Somehow he turns an intensely ominous moment into "Rule number two
no whining if you can't have a snack!"
I left
this film happy, sad and confused. Was it really funny? It was, but can
anyone laugh about a film set in a concentration camp? Was that insulting?
On the other hand are we supposed to suffer all the time because suffering
exists? Do the merits of joy stand on their own? Might even suffering
call for authentic joy, because life calls for joy?
Audiences
love this film because it says "Yes" to true joy, and because of this
it says "Yes" to life. This begins as a film about external contingent
joy. Will Benini get his love? But it quickly moves into a film about
internal joy, true joy. Can joy survive when the external world shuts
down all kindness, all generosity, most humanity, and all contingent joy?

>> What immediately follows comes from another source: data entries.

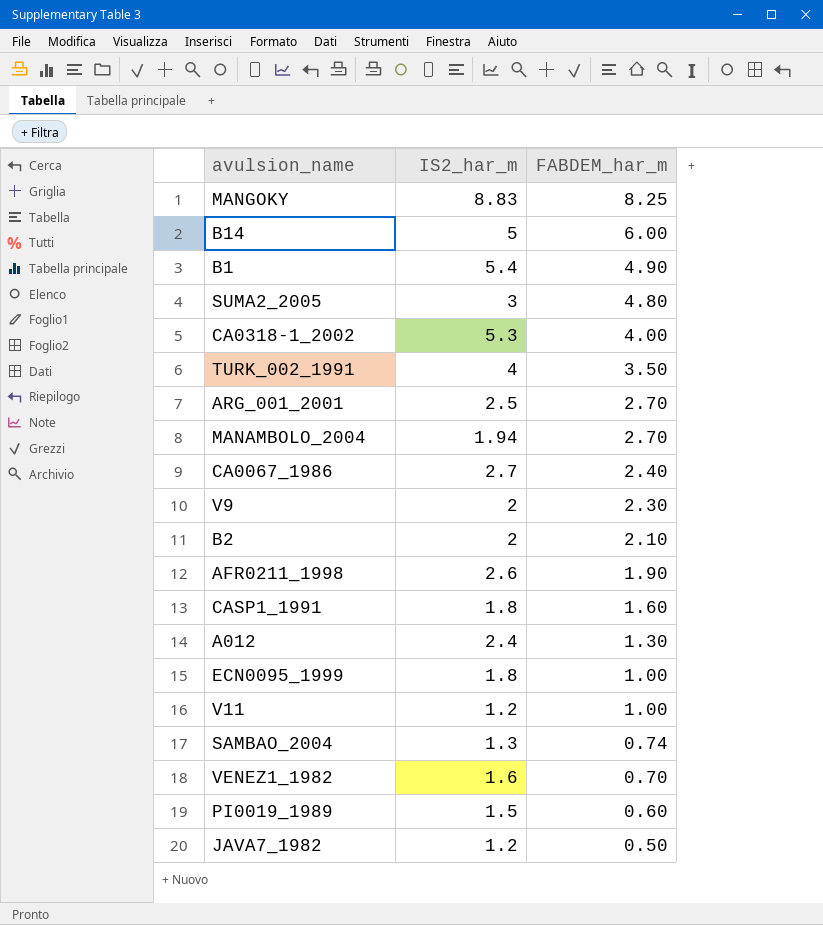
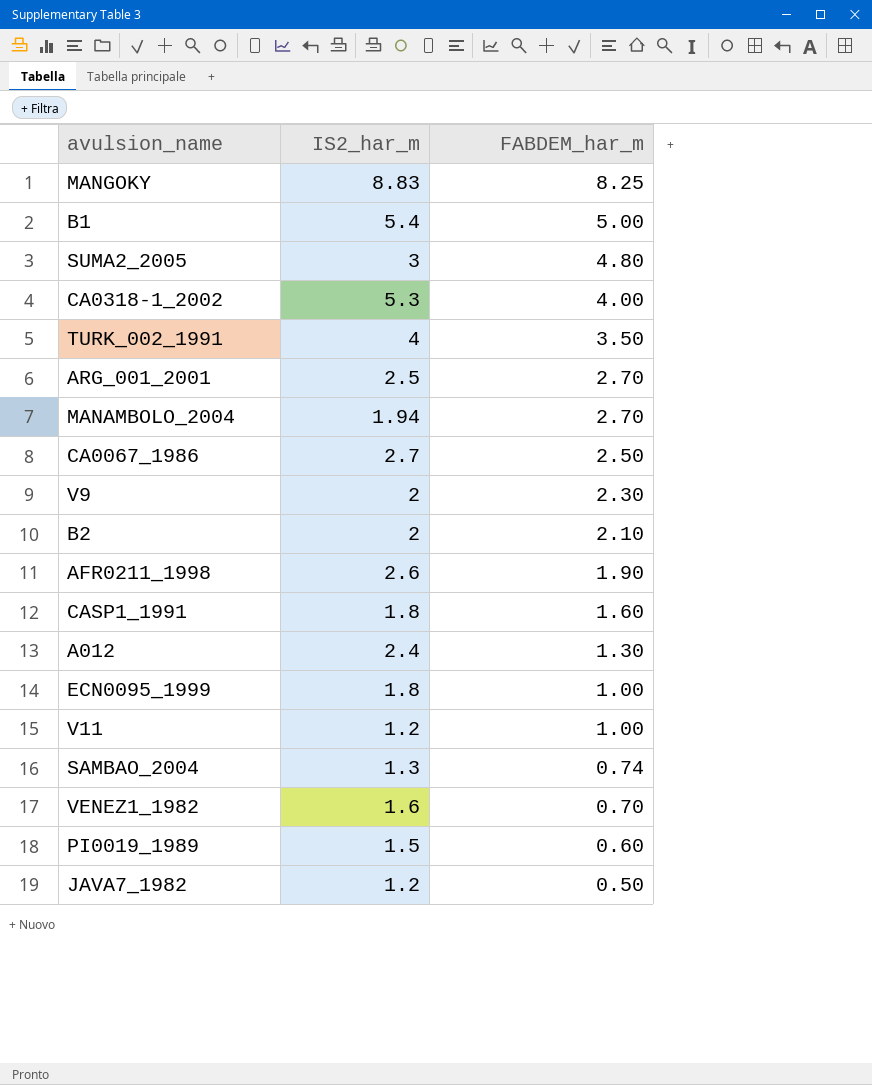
row B14: 5 | 6.00 -> none
B1 | FABDEM_har_m: 4.90 -> 5.00
CA0067_1986 | FABDEM_har_m: 2.40 -> 2.50

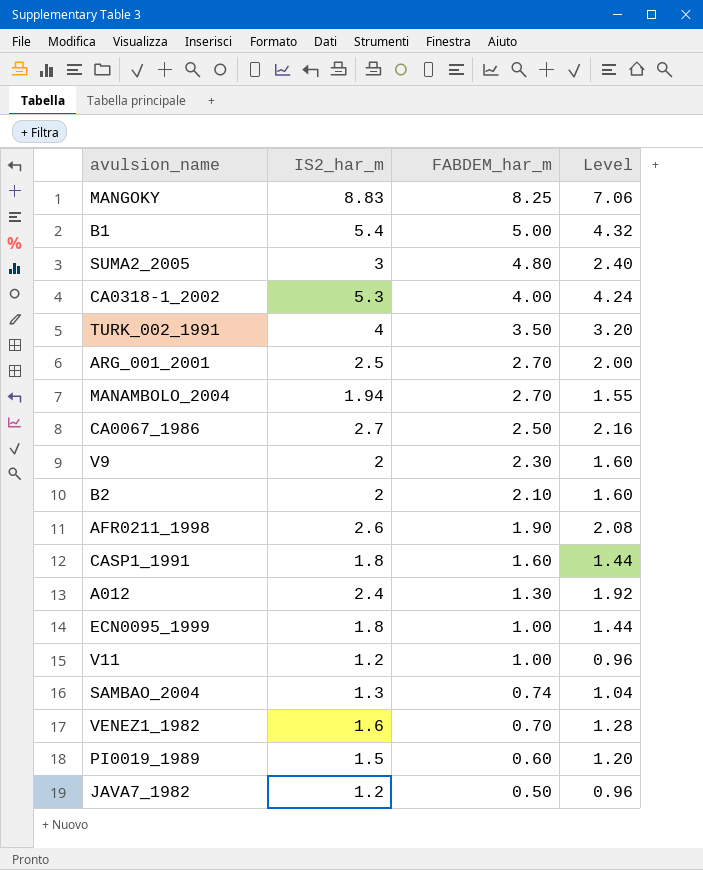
column Level | formula: none -> [IS2_har_m] * 0.8

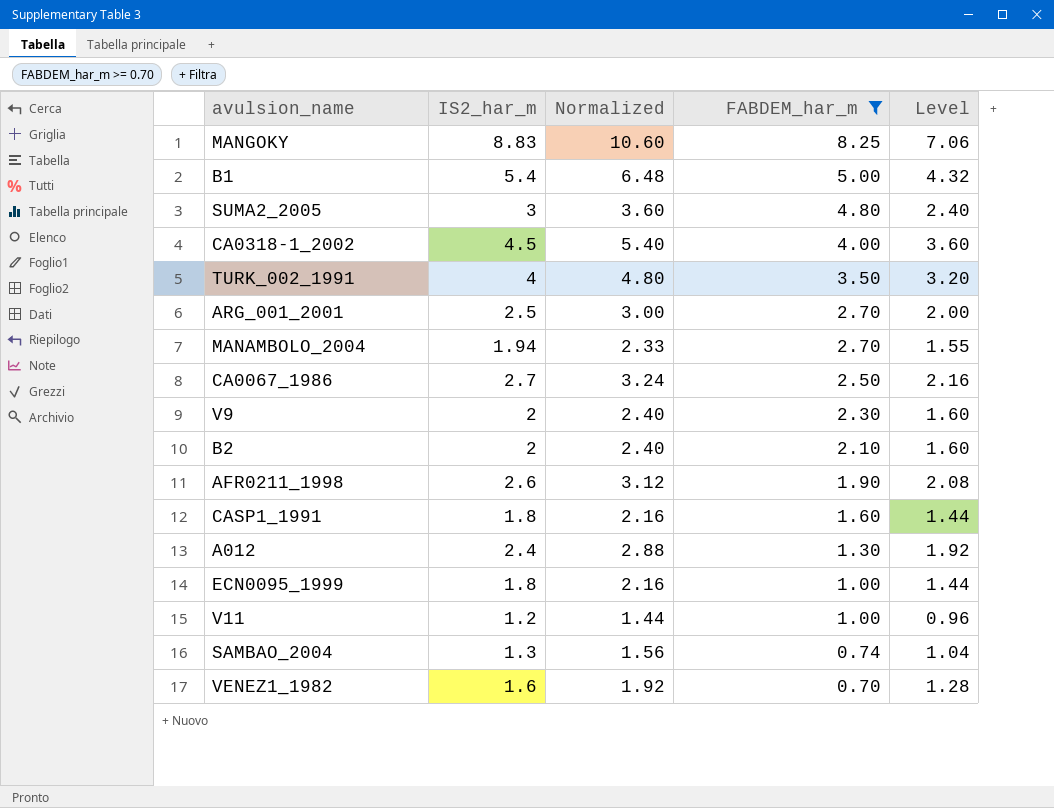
filter: none -> FABDEM_har_m >= 0.70
column Normalized | formula: none -> [IS2_har_m] * 1.2
CA0318-1_2002 | IS2_har_m: 5.3 -> 4.5
CA0318-1_2002 | Level: 4.24 -> 3.60

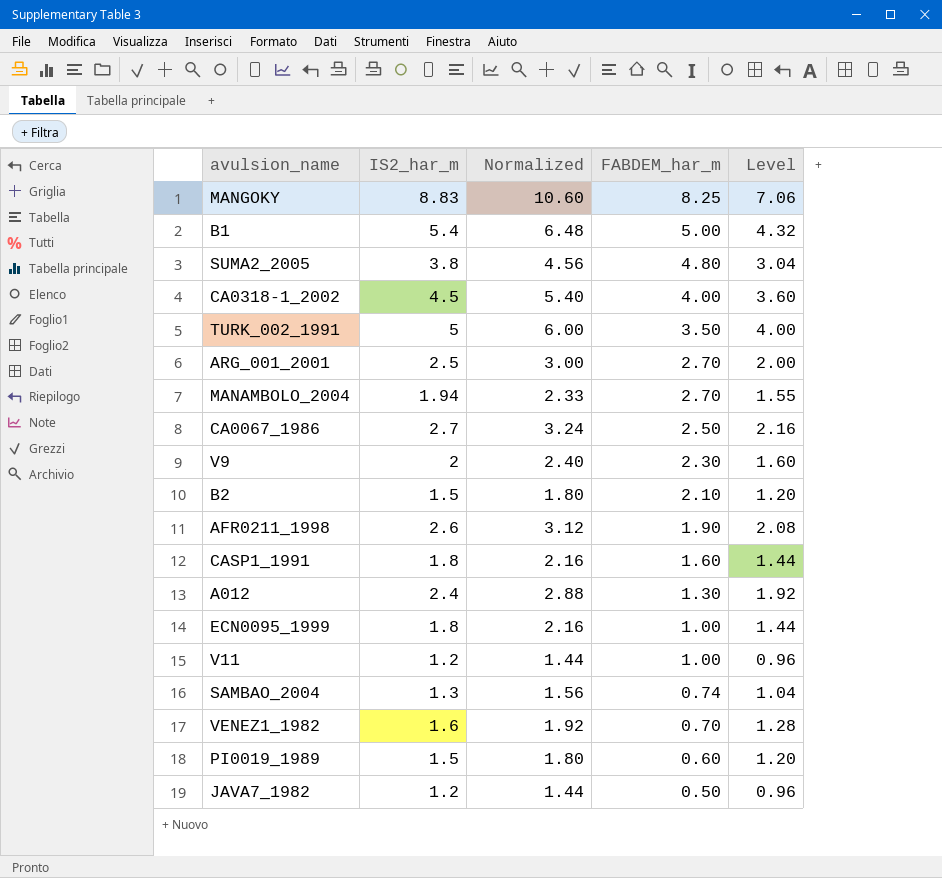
filter: FABDEM_har_m >= 0.70 -> none
SUMA2_2005 | IS2_har_m: 3 -> 3.8
SUMA2_2005 | Normalized: 3.60 -> 4.56
SUMA2_2005 | Level: 2.40 -> 3.04
TURK_002_1991 | IS2_har_m: 4 -> 5
TURK_002_1991 | Normalized: 4.80 -> 6.00
TURK_002_1991 | Level: 3.20 -> 4.00
B2 | IS2_har_m: 2 -> 1.5
B2 | Normalized: 2.40 -> 1.80
B2 | Level: 1.60 -> 1.20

This film tests the existence of joy, and tells us that joy can survive
even intense deprivation and cruelty. Life is beautiful.
We are starved
for this message. I was surprised this film was such a hit. Its success
tells me that we are struggling with this very issue. We are afraid that
life is ugly. We are afraid that sorrow is winning. And yet, we want to
believe that joy lives. We want to believe that a Benini exists in each
one of us. He is our hero because he is our hope.
The wonder
of Benini's character is his ability to create joy, even while he suffers,
and he does suffer. Life is Beautiful tests the theory that suffering
always calls for sorrow, that it is impossible to celebrate when there
is sadness in the world. Benini's character insists otherwise. He tells
us that we must authentically celebrate joy anywhere we find it. More
than that, that we must choose to create joy, and that joy can be created
any day.
No wonder
we want to claim Benini as part of ourselves. He is a mensch. He lives
with outer emptiness and the potential for inner emptiness, and still
creates joy. He mixes sorrow with joy and creates wholeness.
In her book
Joy, Inspiration, and Hope, Swiss psychoanalyst Verena Kast maintains
that our culture spends far too much time exploring anxiety, depression,
and anger, and not enough time exploring joy and hope. She writes:
More attention
should be given to all emotions, but especially the emotions of elation
because a great deal is said about anxiety ...Rage, too, is the subject
of discussion .... Shame and guilt have received a good deal of attention,
as have depression and grief. But joy, inspiration, hope, and related
emotions are seldom spoken of, in spite of the fact that a major concern
of every therapy and every life is the individual's search
for happiness and high spirits.
Kast goes
even farther, She believes that we distrust joy. We equate it with irresponsibility
and mania. I even had some of this reaction to Benini's character. Was
it irresponsible for him to be creating joy in a concentration camp? Another
version of this can be guilt about experiencing joy after the death of
a loved one, or the inability to feel any pleasure when others in the
world suffer.
Yes, we
must grieve. And sometimes joy is not possible. We must act with care
and authenticity. But are we not called to be joyful when joy honestly
comes, when we wake in the morning and see that it truly is a wonderful
world? Sorrow is just one part of life. We are also called to foster true,
internal joy so that life is good, worth living, beautiful.
There is
a great difference between irresponsibility and joy. I have come to the
conclusion that we are actually irresponsible when we refuse authentic
joy. We cheat ourselves and those who suffer. Those who suffer need our
authentic joy so that they can remember it is asleep upon their bed. And
we will need their help when it is asleep upon our own. The rabbinical
teachers always say "Choose life" (L'chaim). Choose life. Make room for
both sorrow and joy.
Gibran reminds
us that joy and sorrow are inseparable. "Together they come, and when
one sits alone with you at your board, remember that the other is asleep
upon your bed." His words offer comfort. They area gentle reminder that
joy and sorrow walk hand in hand. And when I find sorrow they remind me
that joy is still asleep upon my bed.
Cry when
you are sad. Talk to someone when you are depressed. Run ten miles or
make a change when you are angry. But sing in the car when you're happy.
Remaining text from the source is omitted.